Pd/D CO-DEPOSITION: EXCESS POWER GENERATION AND ITS ORIGIN

摘要

Almost two decades ago, Fleischmann and Pons announced that excess power could be generated by the electrochemical compression of deuterium into a palladium lattice and that its origin is nuclear. Often, the production rates were such that a sudden electrolyte boiling could be observed in cells operating under steady state for a prolonged period of time. In these cells, the generation rate was consistent with that expected for nuclear processes taking place in a fast-breading reactor.
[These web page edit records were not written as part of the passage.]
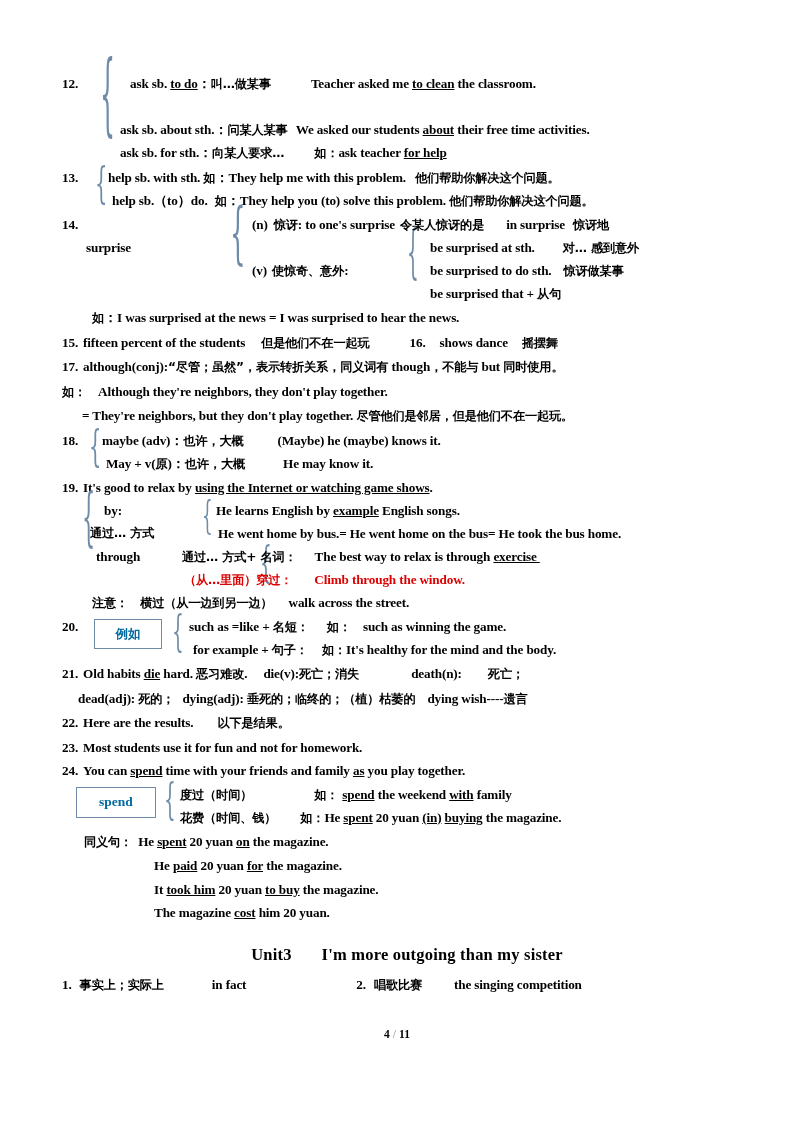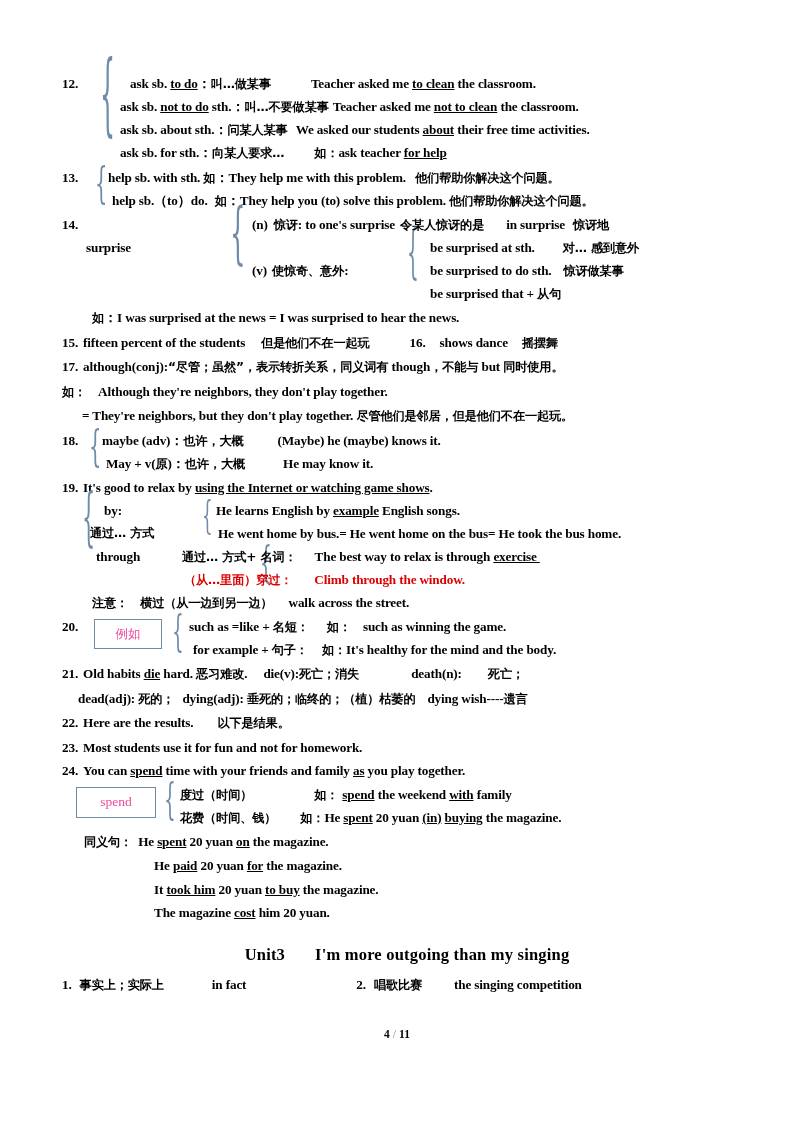"ask sb. not to do" div.ln { html: <div> <span>ask sb. </span><span>not to do</span><span> sth.：</span><span>叫…不要做某事</span><span></span><span>Teacher asked me </span><span>not to clean</span><span> the classroom.</span> </div> -> none }
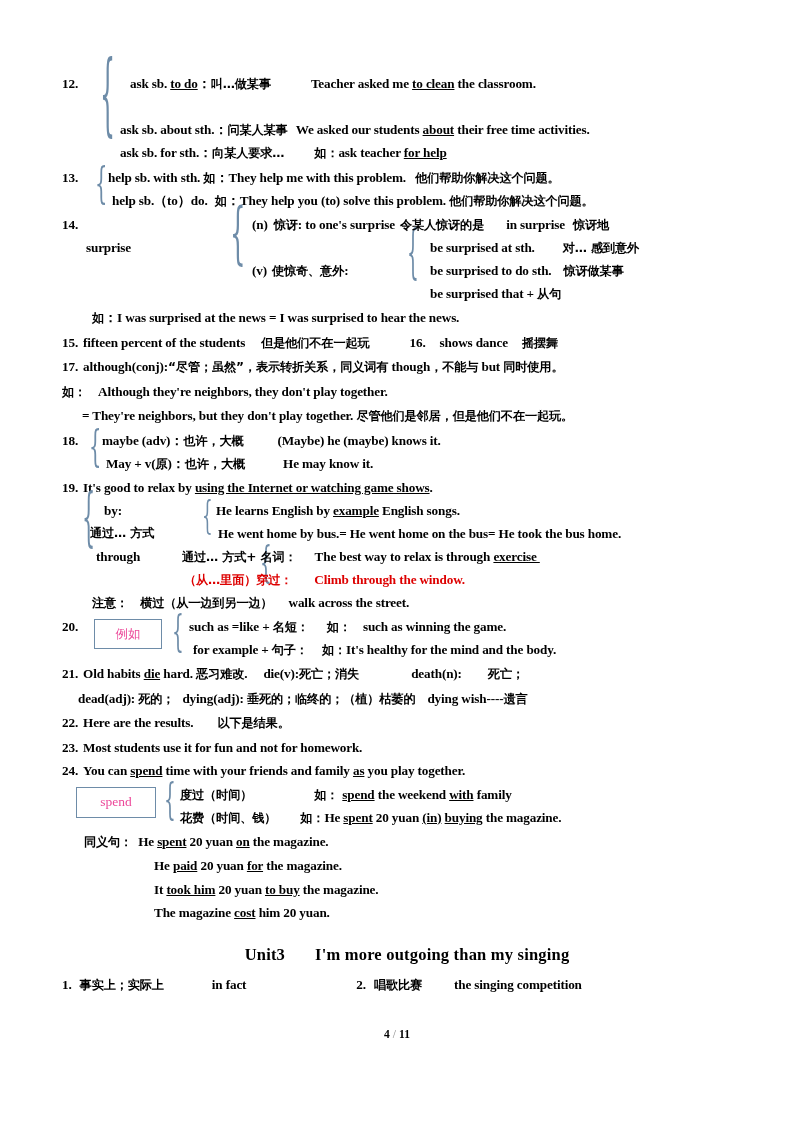"例如" .box span { color: #ec4899 -> #0369a1; font-weight: normal -> bold }
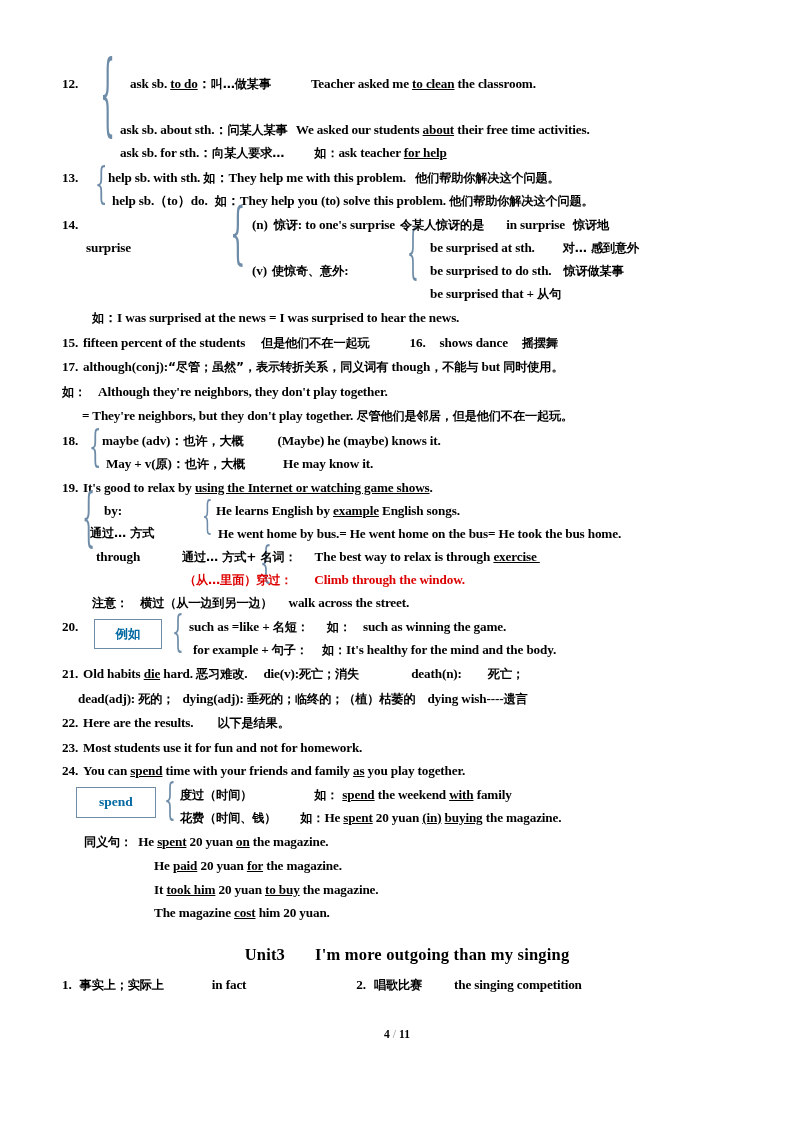"I'm more outgoing than my" span { text: singing -> sister }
Practical difficulties associated with the F-P protocol were three-fold: (i) electrochemical charging occurs via diffusion - an inherently slow process, (ii) there is an undetermined time period separating the time at which a complete saturation with deuterium is achieved and, excess power generation - the so-called incubation time and (iii) poor reproducibility. All these difficulties are related to the metallurgy of palladium electrodes and can be eliminated by employing cathodes prepared by the co-deposition process. Co-deposition is a process whereby palladium is electroplated from a Pd~(2+)-salt solution onto a substrate that does not absorb deuterium (such as Au, Cu, etc.). The applied current and/or potential is adjusted to deposit palladium in the presence of evolving deuterium. SEM analysis of electrodes prepared by Pd/D co-deposition exhibits highly expanded surfaces consisting of small spherical nodules. Cyclic voltammetry and galvanostatic pulsing experiments indicate that, by using the co-deposition technique, a high degree of deuterium loading (with an atomic ratio D/Pd>1) is obtained within seconds. These experiments also indicate the existence of a D~(2+) species within the Pd lattice. Because an ever expanding electrode surface is created, non-steady state conditions are assured, the cell geometry is simplified because there is no longer a need for an uniform current distribution on the cathode, and long charging times are eliminated.